Rocambolesque

Après deux semaines de cours magistraux théoriques, on accueille un adjectif au charme désuet et à l’histoire particulièrement intéressante. Ce mot est construit par dérivation à partir du nom propre Rocambole. Autrement dit, il s’agit d’une antonomase dérivée et lexicalisée. Je me permets un peu de verbiage étant donné que toutes ces notions ont déjà été abordées dans la catégorie « Des mots dans tous les sens et sans direction ». Et pour les nuls, vous pouvez toujours réviser ici et .

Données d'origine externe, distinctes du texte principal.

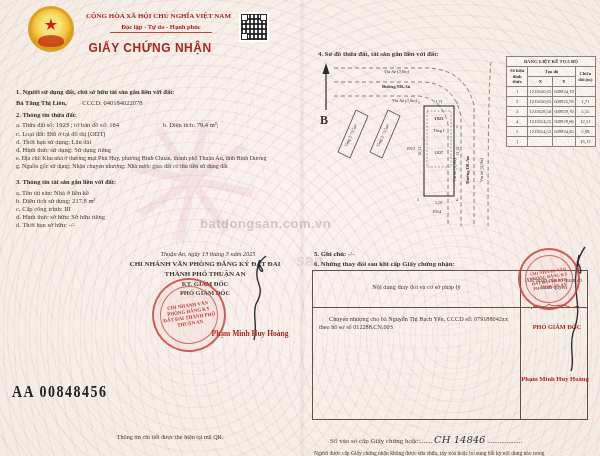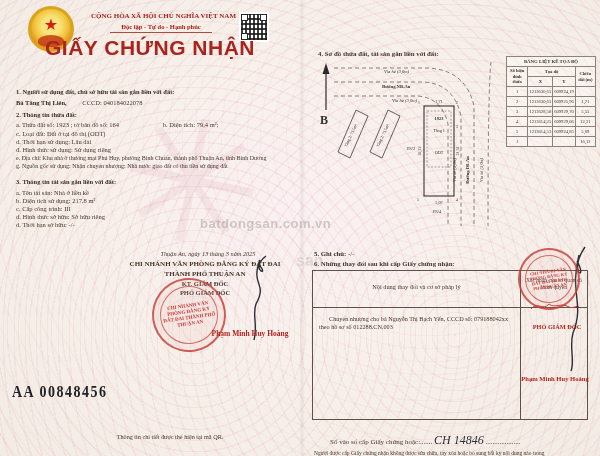"CỘNG HÒA XÃ HỘI CHỦ" .nat { text-align: right -> left }
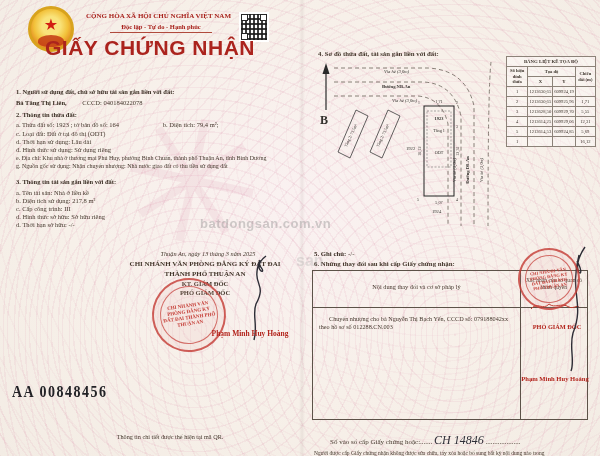"GIẤY CHỨNG NHẬN" .title { font-size: 21px -> 12px }
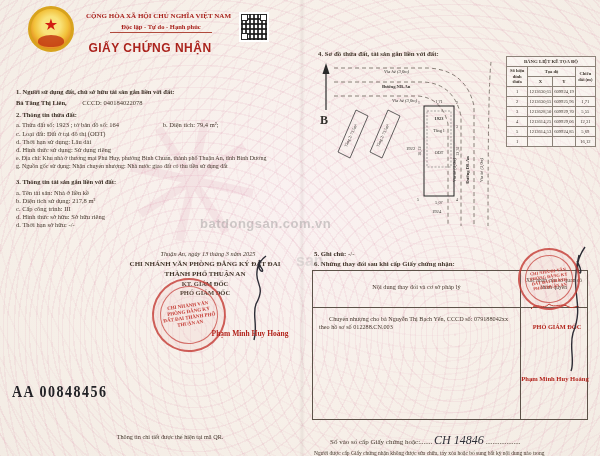"CH 14846" span.hw { font-family: Liberation Serif, serif -> none; font-size: 12px -> 10px }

Revenons à notre Rocambole. Ce monsieur est le héros d’un long roman à épisodes (que je n’ai pas lu) écrit par Ponson du Terrail et publié en feuilleton dans plusieurs journaux de 1859 à 1884. Au fil des épisodes, Rocambole oscille entre voyou gouailleur et justicier plus ou moins vertueux, ce qui n’a rien d’extraordinaire. Mais le personnage et le roman, extrêmement populaires, sont pourtant réputés pour leur caractère extravagant. En effet, l’auteur semble avoir pris de grandes libertés avec la vraisemblance. A l’image des romans d’intrigue populaires, les aventures du héros sont déjà marquées par les rebondissements multiples et révélations en cascade mais l’auteur n’hésite carrément pas à ignorer certaines péripéties d’un épisode afin de poursuivre les aventures comme il l’entend ou comme le public semble le désirer. Ainsi, Rocambole défiguré par l’action du vitriol redevient beau gosse sans la moindre explication parce que sans déconner, un gentil moche, tout le monde s’en fiche et ça ne fait pas vendre ! Mieux encore, blessé à mort, un coup d’épée en travers du corps à la fin d’un épisode, on retrouve son cadavre, noyé, mais bien vivant au début du suivant… comment ça, c’est peu crédible ? Vous ne voulez donc pas que le justicier finisse son travail ?

drames_de_paris

Ce qui est plus drôle encore, c’est qu’une légende s’est peu à peu développée autour des romans. Dans Saga de Tonino Benacquista, un personnage de scénariste fait référence au manque de vraisemblance des aventures pour louer la liberté de Ponson du Terrail. La citation choisie témoigne certes d’une audace remarquable : alors que Rocambole a été jeté à l’eau, enfermé dans une caisse en métal, l’épisode suivant commence par un improbable « Se sortant de ce mauvais pas, Rocambole remonte à la surface » ! Eh bien cette citation n’existe pas ! Plus précisément, il existe sur internet une multitude de versions différentes : selon Bernard Werber, Rocambole survit aux requins qui attaquent le cercueil où il se trouve enfermé puis « marchait sur la 5ème avenue de New York », d’autres grands lecteurs croient se souvenir que Rocambole gagne aisément les berges de la Seine après s’être échappé d’un coffre-fort. J’ai passé un temps inavouable à chercher un tel passage et ne suis parvenue à trouver que des dizaines de commentaires, hilares ou émerveillés, mais jamais documentés, de ce soi-disant extrait. La mythique référence est toujours accompagnée d’une anecdote, elle-même soumise à quelques variations. Ponson du Terrail aurait tué son personnage pour protester contre un refus d’augmentation puis, une fois indemnisé, aurait poursuivi les aventures avec le plus grand naturel. J’adore cette vie parallèle des romans dont le caractère extravagant a colonisé la réalité même.

Voilà autant d’ingrédients qui font de Rocambole un personnage romanesque suffisamment haut en couleurs pour donner son nom à toute aventure incroyable ou enchainement d’événements hors du commun.